A Highly Reversible Room-Temperature Sodium Metal Anode
Poor reversibility and undesirable dendritic growth of sodium metal anodes have plagued researchers for decades. Here, we discover a simple electrolyte combination: NaPF6 in glymes, that enables highly reversible and non-dendritic plating-stripping of sodium metal anodes, achieving an unprecedented level of Coulombic efficiency (99.9% over 300 cycles). Using this electrolyte, we demonstrate a stable room-temperature sodium-sulfur battery as well. This work was highlighted by ACS Central Science and featured as the journal's front cover.

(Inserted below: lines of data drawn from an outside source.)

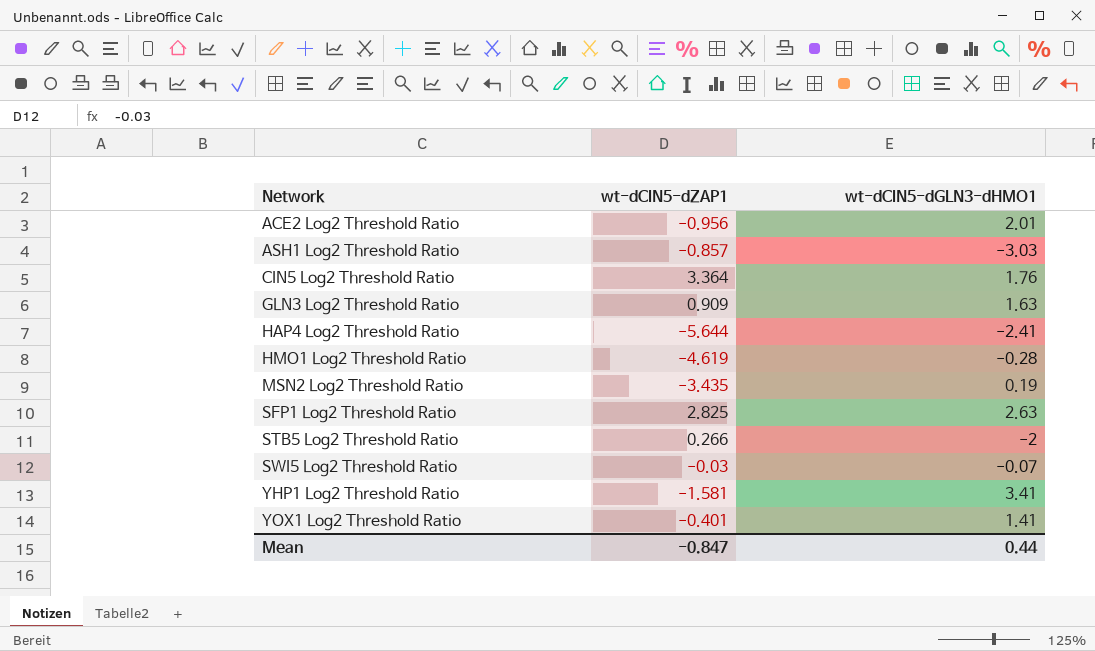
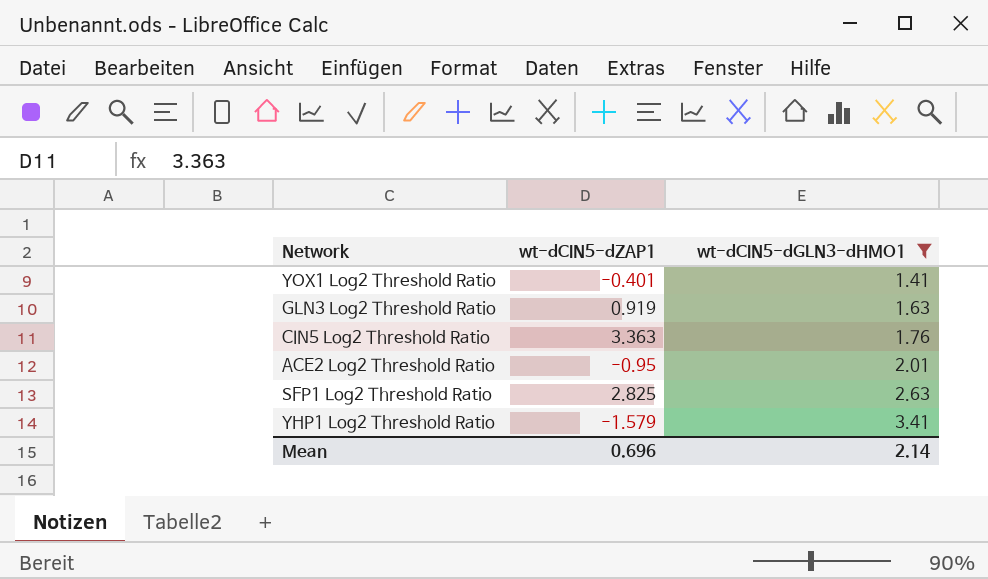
filter: none -> wt-dCIN5-dGLN3-dHMO1 >= 1.41
row order: Network ascending -> wt-dCIN5-dGLN3-dHMO1 ascending
GLN3 Log2 Threshold Ratio | wt-dCIN5-dZAP1: 0.909 -> 0.919
CIN5 Log2 Threshold Ratio | wt-dCIN5-dZAP1: 3.364 -> 3.363
ACE2 Log2 Threshold Ratio | wt-dCIN5-dZAP1: -0.956 -> -0.95
YHP1 Log2 Threshold Ratio | wt-dCIN5-dZAP1: -1.581 -> -1.579
Mean | wt-dCIN5-dZAP1: -0.847 -> 0.696
Mean | wt-dCIN5-dGLN3-dHMO1: 0.44 -> 2.14

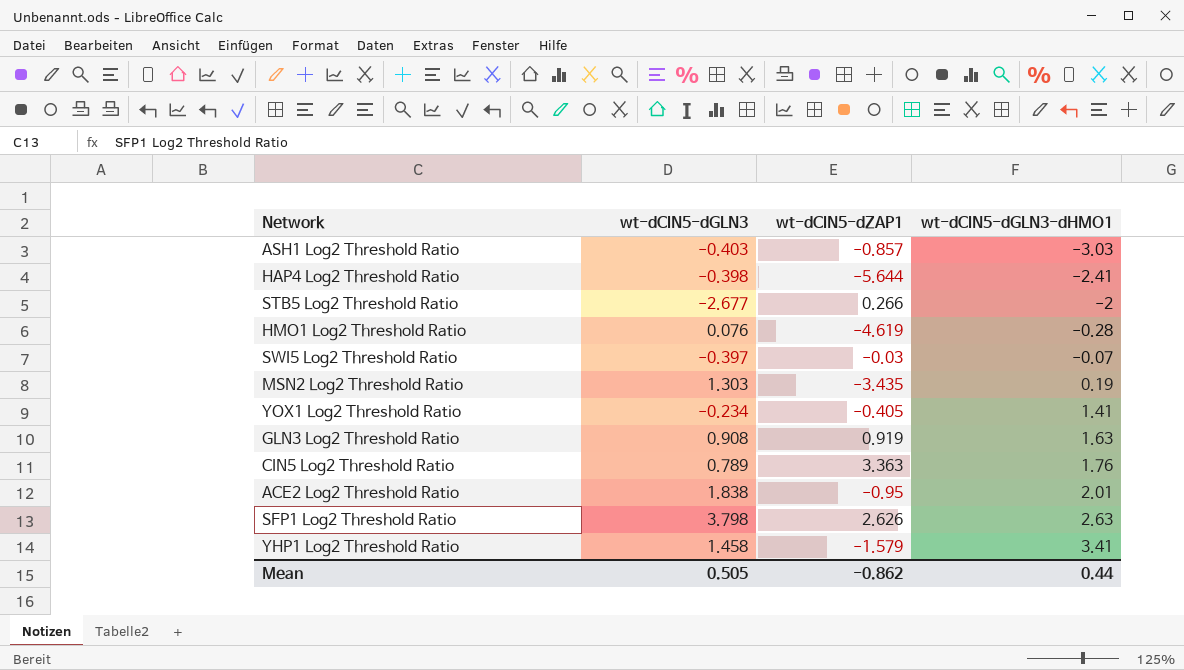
filter: wt-dCIN5-dGLN3-dHMO1 >= 1.41 -> none
column wt-dCIN5-dGLN3 | position: none -> 2
YOX1 Log2 Threshold Ratio | wt-dCIN5-dZAP1: -0.401 -> -0.405
SFP1 Log2 Threshold Ratio | wt-dCIN5-dZAP1: 2.825 -> 2.626
Mean | wt-dCIN5-dZAP1: 0.696 -> -0.862
Mean | wt-dCIN5-dGLN3-dHMO1: 2.14 -> 0.44

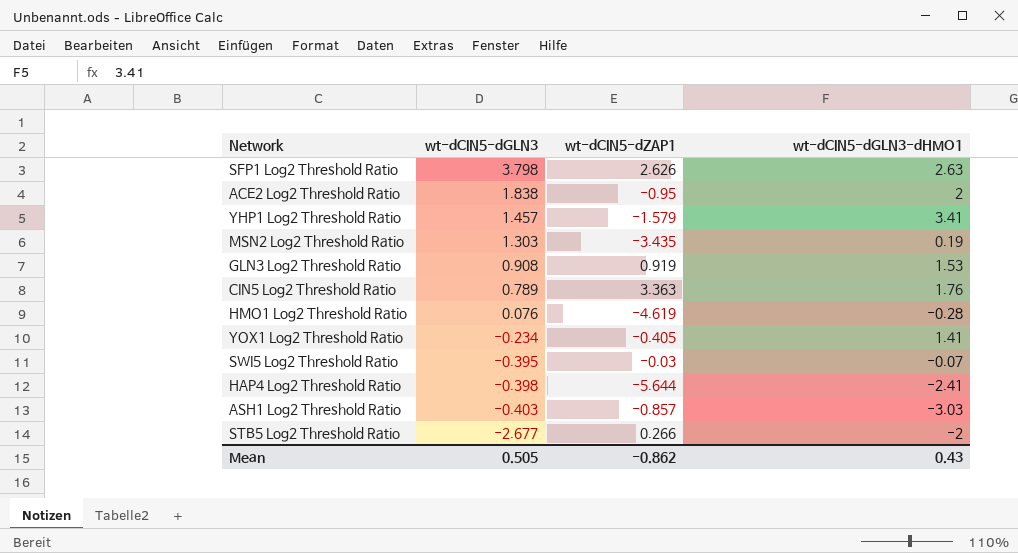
row order: wt-dCIN5-dGLN3-dHMO1 ascending -> wt-dCIN5-dGLN3 descending
ACE2 Log2 Threshold Ratio | wt-dCIN5-dGLN3-dHMO1: 2.01 -> 2
YHP1 Log2 Threshold Ratio | wt-dCIN5-dGLN3: 1.458 -> 1.457
GLN3 Log2 Threshold Ratio | wt-dCIN5-dGLN3-dHMO1: 1.63 -> 1.53
SWI5 Log2 Threshold Ratio | wt-dCIN5-dGLN3: -0.397 -> -0.395
Mean | wt-dCIN5-dGLN3-dHMO1: 0.44 -> 0.43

In-Operando Optical Imaging of Lithium-Sulfur Batteries
Understanding the behavior of lithium-sulfur batteries in-operando (during real-time battery operation) is crucial in improving their performance. Here, we employ a custom-built electrochemical cell to study lithium-sulfur batteries using in-operando optical microscopy. Using this special cell design, we can directly visualize the temporal and spatial distribution of soluble polysulfide intermediates over the entire charge-discharge cycle, providing insight into degradation mechanisms and strategies to enhance the cycling stability of such batteries.
2D Layered Titanium Disulfide as Cathode Encapsulation Materials
For stable cycling performance, Li2S cathodes need to be well-encapsulated with materials that are both highly conductive and polar - something that is difficult to achieve in carbon-based materials. In this work, we demonstrate for the first time, the use of metallic and polar TiS2 to encapsulate Li2S cathodes, achieving fast charge-discharge (15 mins) and high areal capacity (3.0 mAh/cm2), the highest values ever reported for such cathode materials. This design concept can be generalized to other 2D layered transition metal disulfides such as VS2 and ZrS2 as well.
Battery Binders: A Combined Theoretical and Experimental Design
When it comes to improving battery performance, the role of binders that hold the electrode materials together is often neglected. In this work, we carried out rational materials design using high-throughput theoretical screening, which identified poly(vinylpyrrolidone) or PVP as a promising binder for Li2S cathodes. Experimentally, we achieved high cycling stability using PVP binder with ~70% capacity retention over 500 cycles. This paper was highlighted by US Department of Energy's SLAC National Accelerator Laboratory and Joint Center for Energy Storage Research.
Sulfur-Titanium Dioxide Yolk-Shell Nanoarchitecture
Next-generation lithium-sulfur batteries typically suffer from fast capacity decay and short cycle life. In this work, we designed a unique S-TiO2 yolk-shell nanostructure with specially-engineered internal void space. The result was a world-record lithium-sulfur battery with the lowest capacity decay (0.033% per cycle) and longest cycle life (1,000 cycles) ever reported. This work was highlighted by US Department of Energy's SLAC National Accelerator Laboratory and Joint Center for Energy Storage Research, as well as top journals including Science, Nature and Nano Energy.